:: Dataset records ::

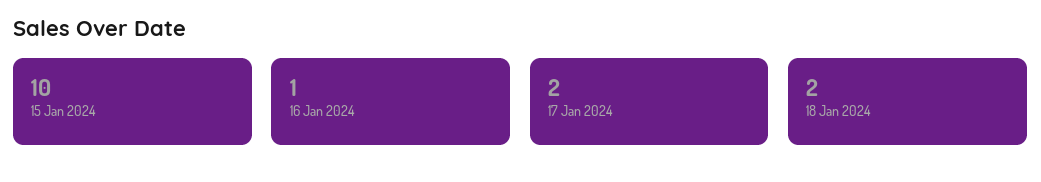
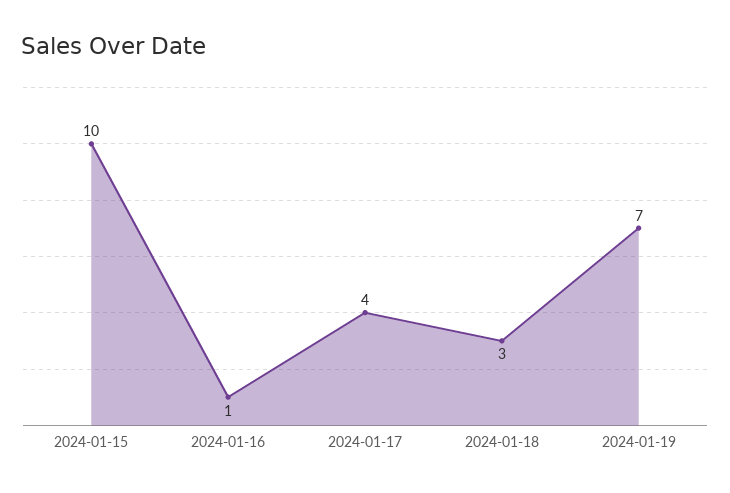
17 Jan 2024: 2 -> 4
18 Jan 2024: 2 -> 3
2024-01-19: none -> 7

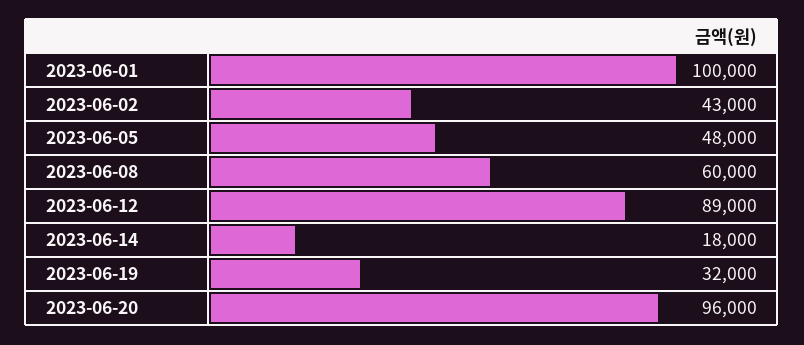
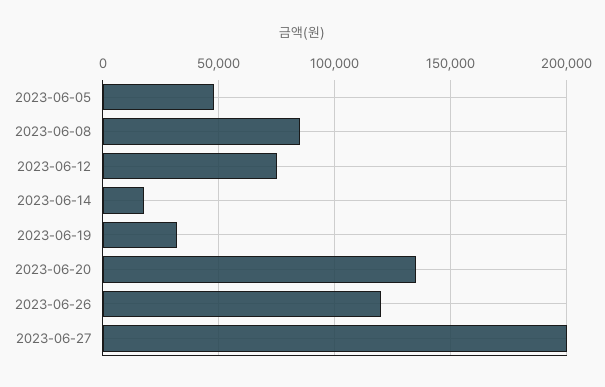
2023-06-01: 100000 -> none
2023-06-02: 43000 -> none
2023-06-08: 60000 -> 85000
2023-06-12: 89000 -> 75000
2023-06-20: 96000 -> 135000
2023-06-26: none -> 120000
2023-06-27: none -> 200000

:::

» Work to complete: Return, word for word, each line from the line that contains "2023-06-01: 100000 -> none" to the end of the listing above; include both end lines and nothing else.

» Answer for the task:
2023-06-01: 100000 -> none
2023-06-02: 43000 -> none
2023-06-08: 60000 -> 85000
2023-06-12: 89000 -> 75000
2023-06-20: 96000 -> 135000
2023-06-26: none -> 120000
2023-06-27: none -> 200000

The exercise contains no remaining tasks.